1\. There's no reason to believe that 6 mongrels on an EY small EC2 instance
== 6 thins on whatever EC2 size Heroku is using. They need to be benchmarked.

2\. DB Performance needs to be benchmarked. EY uses MySQL, Heroku uses
Postgres or Amazon RDS (MySQL). I've heard that their postgres db is
substantially faster than RDS.

3\. Heroku gives you varnish, and it doesn't cost you any dynos. If you can
use cache control headers, varnish is your friend. On EY you'll likely use
Rack::Cache, which is fine, but it hits a mongrel. Heroku also does gzip and
SSL before it hits your server, also saving you cycles.

4\. App server redundancy with EY is expensive since you need a whole other
small EC2 instance, with Heroku all your dynos are spread out.

5\. If you want instant database failover (using MySQL replication), this is a
extremely easy on EY, with Heroku it takes more work, you have to launch your
own RDS instances. Of course, a small RDS instance is only $80/mo, beating EY
and Heroku's DB offerings on price. RDS will have replication soon, probably
at a lower price than EY. Of course, neither EY and Heroku haven't to my
knowledge announced plans to drop their prices in November when amazon drops
their EC2 prices by 15%. This would make both more competitive vs RDS.

6\. EY likely has a better economy of scale, a 5ECU EY instance ($197 vs $125
for a 1ECU small) is probably more cost effective for CPU heavy requests than
Heroku Dynos.

7\. EY support ain't free. Keep in mind that EY support and monitoring are
only there if you pay major extra $ on top of your infrastructure. It can
easily nearly double your costs depending on your plan.

The cost of either one really will vary depending on which features you use
heavily.

------
tptacek
Everyone who has ever worked with me in sales or marketing is going to giggle
to hear me say this, but it's really bad form to make your pitch on your
competitor's negatives. Every point that salesperson had to make could have
been made purely on positive terms, like:

* "I think you'll find our support is hard to beat, because of our advanced support portal you can see [here], and because we offer 24x7 phone support."
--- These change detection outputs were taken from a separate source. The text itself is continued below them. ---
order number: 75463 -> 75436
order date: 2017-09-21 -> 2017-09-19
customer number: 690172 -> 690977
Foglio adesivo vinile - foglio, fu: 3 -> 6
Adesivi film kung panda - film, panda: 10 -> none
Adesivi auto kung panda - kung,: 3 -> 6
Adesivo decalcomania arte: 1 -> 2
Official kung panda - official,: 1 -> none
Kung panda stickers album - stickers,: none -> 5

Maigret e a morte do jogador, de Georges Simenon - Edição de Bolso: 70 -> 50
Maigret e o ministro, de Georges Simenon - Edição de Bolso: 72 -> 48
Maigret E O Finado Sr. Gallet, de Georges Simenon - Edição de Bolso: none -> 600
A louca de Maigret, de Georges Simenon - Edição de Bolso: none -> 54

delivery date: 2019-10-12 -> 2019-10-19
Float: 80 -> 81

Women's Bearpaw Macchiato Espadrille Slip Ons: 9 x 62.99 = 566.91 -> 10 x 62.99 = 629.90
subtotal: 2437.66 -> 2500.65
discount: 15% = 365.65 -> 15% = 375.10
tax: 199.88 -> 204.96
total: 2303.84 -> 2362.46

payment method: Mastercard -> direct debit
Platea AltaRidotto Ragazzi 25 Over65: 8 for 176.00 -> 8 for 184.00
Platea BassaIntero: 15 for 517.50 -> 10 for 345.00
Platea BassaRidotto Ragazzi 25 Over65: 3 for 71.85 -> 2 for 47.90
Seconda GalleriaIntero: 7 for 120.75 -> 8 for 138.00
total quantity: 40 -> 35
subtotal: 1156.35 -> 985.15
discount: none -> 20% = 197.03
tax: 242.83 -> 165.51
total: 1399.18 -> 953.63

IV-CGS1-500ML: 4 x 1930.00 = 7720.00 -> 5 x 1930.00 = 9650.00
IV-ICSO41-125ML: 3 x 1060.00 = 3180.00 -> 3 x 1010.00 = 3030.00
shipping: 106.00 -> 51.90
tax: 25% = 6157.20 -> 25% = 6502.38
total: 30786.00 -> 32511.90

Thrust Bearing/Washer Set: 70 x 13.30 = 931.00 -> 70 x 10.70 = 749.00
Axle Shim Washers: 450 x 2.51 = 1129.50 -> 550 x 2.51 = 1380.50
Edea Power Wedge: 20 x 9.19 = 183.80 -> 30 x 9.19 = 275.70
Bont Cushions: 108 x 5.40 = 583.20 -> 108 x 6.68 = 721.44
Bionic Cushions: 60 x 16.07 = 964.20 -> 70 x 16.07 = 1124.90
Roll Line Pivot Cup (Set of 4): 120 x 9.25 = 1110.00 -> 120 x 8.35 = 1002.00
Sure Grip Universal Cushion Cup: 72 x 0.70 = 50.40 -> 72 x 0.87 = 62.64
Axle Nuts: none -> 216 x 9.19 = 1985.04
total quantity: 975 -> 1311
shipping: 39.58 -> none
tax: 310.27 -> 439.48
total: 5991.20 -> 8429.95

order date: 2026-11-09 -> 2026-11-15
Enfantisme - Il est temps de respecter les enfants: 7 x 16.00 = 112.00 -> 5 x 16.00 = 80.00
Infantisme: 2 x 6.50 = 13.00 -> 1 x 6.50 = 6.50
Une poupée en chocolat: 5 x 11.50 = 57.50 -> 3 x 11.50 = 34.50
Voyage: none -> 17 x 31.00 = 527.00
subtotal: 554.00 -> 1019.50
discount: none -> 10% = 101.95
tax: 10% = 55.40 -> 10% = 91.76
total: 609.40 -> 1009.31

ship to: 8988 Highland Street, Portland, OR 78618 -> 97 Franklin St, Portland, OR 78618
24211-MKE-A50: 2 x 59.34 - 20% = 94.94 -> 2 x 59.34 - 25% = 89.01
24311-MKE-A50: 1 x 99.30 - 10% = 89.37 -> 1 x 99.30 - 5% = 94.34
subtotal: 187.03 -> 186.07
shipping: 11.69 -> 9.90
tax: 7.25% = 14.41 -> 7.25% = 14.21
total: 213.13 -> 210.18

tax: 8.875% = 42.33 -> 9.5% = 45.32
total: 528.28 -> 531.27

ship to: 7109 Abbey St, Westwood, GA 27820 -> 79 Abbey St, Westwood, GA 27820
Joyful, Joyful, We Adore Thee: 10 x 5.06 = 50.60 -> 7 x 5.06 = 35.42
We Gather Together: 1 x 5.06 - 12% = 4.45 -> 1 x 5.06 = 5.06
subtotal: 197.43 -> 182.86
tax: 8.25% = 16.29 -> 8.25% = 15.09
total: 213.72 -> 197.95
* "We're convinced that we currently offer the best pricing in the industry for your expected usage; [explain here]. If you're getting a better price for that usage from someone else, we'll beat it."

* "We have a different architecture than other cloud providers, because we provide OS-level isolation from other customers. No other customer app failing in our cloud will impact yours, because [etc etc]"

And on and on. The direct jabs at Heroku here just make me think this guy is
skeevy.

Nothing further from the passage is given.